1.    First, Johnson determined that the Flumes had underreported their income in tax years 2006 through 2009. The Flumes settled the 2009 assessment out of court but proceeded to trial in Tax Court on the remaining penalties. The Tax Court has not yet issued an opinion in that case.
2.    Second, Johnson determined that Flume had violated his obligation to file international information returns on his holdings in FFM and Wilshire. Following a trial, the Tax Court upheld the penalties assessed against him. and
3.    Finally, and most relevant here, Johnson found that Flume had failed to file timely FBARs for his Swiss bank account in 2007 and 2008.
In 2014, the IRS determined that Flume’s filing failures were a willful attempt to avoid U.S. taxation and assessed penalties of $456,509.00. When Flume did not pay, the Government instituted this action to collect those penalties, plus accrued interest, late payment penalties, and other fees.
In defense, Flume claims that his filing failures were inadvertent because he had no knowledge of the FBAR requirement until 2010, when he attended a financial seminar for American expatriates in San Miguel. By Flume’s account, he called Purcell immediately after the seminar, and Purcell “coached” him on how to file the delinquent FBARs and what to include in a letter to the Treasury Department requesting leniency from tax authorities.
At trial, Purcell and Luna, who together prepared Flume’s personal income tax returns from 1999 to 2010, both testified that Flume never disclosed the Swiss UBS account to them. They stated they had never seen Wilshire’s general ledgers listing the UBS account balance, which were prepared by a bookkeeper in San Miguel. Purcell and Luna further testified that they sent all their clients, including Flume, a form letter each year reminding them of their obligation to report all foreign bank accounts and financial interests.
Purcell and Luna both explained that because Flume’s Banco Monex account was the only non-U.S. account they were aware of, they marked “Mexico” on Schedule B of his tax returns. However, because Flume never asked them to prepare an FBAR for him—a separate service that would have incurred a separate fee—they assumed he wished to fill the forms out himself, as many of their other clients did.  

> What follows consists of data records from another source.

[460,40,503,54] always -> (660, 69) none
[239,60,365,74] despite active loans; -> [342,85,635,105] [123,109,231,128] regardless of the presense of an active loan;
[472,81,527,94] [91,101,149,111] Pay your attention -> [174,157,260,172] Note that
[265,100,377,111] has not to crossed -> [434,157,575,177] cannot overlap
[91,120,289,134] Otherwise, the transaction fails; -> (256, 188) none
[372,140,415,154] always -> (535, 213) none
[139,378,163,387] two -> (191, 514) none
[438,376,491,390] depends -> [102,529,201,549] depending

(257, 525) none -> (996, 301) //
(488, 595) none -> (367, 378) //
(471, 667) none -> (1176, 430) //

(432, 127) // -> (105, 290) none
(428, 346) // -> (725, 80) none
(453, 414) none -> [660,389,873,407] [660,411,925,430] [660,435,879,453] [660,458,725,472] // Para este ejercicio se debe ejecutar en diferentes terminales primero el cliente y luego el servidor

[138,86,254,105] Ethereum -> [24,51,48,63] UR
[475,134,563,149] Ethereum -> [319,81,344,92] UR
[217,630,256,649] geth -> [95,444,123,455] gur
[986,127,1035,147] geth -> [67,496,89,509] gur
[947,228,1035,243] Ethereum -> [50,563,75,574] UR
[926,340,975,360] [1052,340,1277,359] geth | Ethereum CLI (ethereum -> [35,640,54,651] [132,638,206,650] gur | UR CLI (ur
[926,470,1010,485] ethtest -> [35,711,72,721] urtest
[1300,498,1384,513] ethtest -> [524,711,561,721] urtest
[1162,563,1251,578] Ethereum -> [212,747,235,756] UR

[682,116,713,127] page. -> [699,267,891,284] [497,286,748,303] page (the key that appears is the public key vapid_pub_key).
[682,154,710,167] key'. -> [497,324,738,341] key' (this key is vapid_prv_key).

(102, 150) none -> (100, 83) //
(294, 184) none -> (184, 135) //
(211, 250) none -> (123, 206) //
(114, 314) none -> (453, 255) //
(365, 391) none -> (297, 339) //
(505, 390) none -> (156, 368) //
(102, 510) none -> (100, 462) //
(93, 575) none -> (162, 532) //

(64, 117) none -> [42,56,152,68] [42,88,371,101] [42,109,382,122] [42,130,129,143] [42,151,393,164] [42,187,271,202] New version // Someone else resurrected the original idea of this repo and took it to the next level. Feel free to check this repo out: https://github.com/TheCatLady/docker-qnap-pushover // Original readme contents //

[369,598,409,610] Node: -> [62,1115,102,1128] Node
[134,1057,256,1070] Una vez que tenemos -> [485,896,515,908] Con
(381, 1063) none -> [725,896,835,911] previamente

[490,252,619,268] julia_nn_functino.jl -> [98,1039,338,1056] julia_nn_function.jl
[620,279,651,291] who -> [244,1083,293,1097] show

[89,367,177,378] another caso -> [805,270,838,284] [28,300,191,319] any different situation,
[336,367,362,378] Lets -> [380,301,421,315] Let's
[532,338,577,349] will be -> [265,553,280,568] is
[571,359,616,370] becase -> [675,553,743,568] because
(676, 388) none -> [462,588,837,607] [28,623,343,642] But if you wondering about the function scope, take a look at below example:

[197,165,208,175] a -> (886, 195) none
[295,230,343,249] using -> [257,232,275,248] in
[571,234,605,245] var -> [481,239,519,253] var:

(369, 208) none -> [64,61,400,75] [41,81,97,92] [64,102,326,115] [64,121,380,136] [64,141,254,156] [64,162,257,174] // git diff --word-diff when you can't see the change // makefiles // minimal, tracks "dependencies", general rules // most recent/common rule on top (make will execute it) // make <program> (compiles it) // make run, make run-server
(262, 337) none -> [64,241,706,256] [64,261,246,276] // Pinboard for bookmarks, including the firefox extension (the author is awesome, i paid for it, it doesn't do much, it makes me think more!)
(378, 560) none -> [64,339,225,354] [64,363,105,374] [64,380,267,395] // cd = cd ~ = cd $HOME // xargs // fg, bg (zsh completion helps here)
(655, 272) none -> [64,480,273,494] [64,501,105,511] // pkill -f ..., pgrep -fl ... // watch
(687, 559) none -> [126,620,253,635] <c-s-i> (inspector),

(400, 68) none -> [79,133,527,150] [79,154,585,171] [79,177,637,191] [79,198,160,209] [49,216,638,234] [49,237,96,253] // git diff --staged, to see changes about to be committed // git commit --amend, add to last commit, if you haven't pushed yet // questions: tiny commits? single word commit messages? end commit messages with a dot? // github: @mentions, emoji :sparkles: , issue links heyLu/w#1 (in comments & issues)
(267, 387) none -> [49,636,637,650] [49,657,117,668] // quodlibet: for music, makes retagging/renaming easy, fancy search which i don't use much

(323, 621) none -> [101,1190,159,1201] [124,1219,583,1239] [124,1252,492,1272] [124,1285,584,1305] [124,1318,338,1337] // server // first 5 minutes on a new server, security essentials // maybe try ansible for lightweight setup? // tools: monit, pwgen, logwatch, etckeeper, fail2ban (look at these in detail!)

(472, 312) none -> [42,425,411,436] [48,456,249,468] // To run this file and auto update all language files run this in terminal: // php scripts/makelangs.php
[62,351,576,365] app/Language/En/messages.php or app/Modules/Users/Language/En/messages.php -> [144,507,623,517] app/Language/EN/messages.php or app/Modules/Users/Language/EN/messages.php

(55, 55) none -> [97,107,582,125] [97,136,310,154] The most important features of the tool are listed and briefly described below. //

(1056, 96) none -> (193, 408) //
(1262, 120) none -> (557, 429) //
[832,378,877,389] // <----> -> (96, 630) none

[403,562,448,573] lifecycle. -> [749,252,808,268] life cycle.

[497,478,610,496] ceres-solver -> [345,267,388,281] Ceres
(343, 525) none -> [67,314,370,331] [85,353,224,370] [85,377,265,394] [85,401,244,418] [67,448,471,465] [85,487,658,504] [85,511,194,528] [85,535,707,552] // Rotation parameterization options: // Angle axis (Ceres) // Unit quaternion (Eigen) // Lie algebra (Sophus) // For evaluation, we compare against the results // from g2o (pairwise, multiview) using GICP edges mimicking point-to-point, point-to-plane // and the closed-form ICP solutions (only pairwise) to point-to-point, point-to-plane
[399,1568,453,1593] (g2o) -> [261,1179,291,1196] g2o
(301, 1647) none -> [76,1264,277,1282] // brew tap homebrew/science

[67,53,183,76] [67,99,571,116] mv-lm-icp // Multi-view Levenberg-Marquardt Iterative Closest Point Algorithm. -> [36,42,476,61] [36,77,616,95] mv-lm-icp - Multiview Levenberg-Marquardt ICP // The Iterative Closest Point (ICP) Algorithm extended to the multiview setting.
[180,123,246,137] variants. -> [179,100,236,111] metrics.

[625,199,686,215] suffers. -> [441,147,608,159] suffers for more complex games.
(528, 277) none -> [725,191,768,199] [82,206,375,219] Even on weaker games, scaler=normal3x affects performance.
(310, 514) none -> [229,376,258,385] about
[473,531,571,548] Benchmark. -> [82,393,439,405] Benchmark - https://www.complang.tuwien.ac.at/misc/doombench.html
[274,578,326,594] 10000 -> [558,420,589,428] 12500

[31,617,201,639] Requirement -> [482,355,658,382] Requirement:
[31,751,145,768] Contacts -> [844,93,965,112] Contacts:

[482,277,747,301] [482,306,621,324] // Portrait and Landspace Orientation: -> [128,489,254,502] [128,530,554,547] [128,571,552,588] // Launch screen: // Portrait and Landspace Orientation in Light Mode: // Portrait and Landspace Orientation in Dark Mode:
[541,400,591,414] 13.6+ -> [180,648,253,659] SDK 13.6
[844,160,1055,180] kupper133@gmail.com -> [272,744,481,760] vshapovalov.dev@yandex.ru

In this case, the parties stipulated that only the sixth element—willfulness—was in dispute. A defendant willfully violates the reporting requirement “when he either knowingly or recklessly fails to file” an FBAR. Bedrosian v. United States, 912 F.3d 144, 152 (3d Cir. 2018). That is, he either knows the statute applies to him and chooses to violate it, or he engages in conduct “entailing ‘an unjustifiably high risk of harm that is either known or so obvious that it should be known.’” Id. at 153 (quoting Safeco Ins. Co. of Am. v. Burr, 551 U.S. 47, 68 (2007)).
With respect to IRS requirements in particular, a person acts recklessly when he “(1) clearly ought to have known that (2) there was a grave risk that the filing requirement was not being met and if (3) he was in a position to find out for certain very easily.” Id. (internal alterations omitted) (quoting United States v. Vespe, 868 F.2d 1328, 1335 (3d Cir.1989)).
Willful blindness—as where a defendant consciously chooses to avoid learning about reporting requirements—is also a form of recklessness. See United States v. Williams, 489 F. App’x 655, 659 (4th Cir. 2012); Flume, 2018 WL 4378161, at *7 & *8 n.15. 
Having considered the case law, the evidence in the record, and the witnesses’ testimony at trial, the Court concluded that Flume’s 2007 and 2008 FBAR filing failures were willful within the meaning of 31 U.S.C. § 5314.
 

Flume’s attempt to blame Purcell and Luna for his filing failures is unavailing.  Given his large international holdings and complex business arrangements, Flume was reckless in failing to investigate the credentials of the people he claims to have entrusted with his tax liability.
 
For the foregoing reasons, the Court finds that Defendant Edward Flume willfully failed
to disclose his interest in a foreign bank account in tax years 2007 and 2008. The IRS’s
assessment of $456,509.00 in penalties is therefore proper.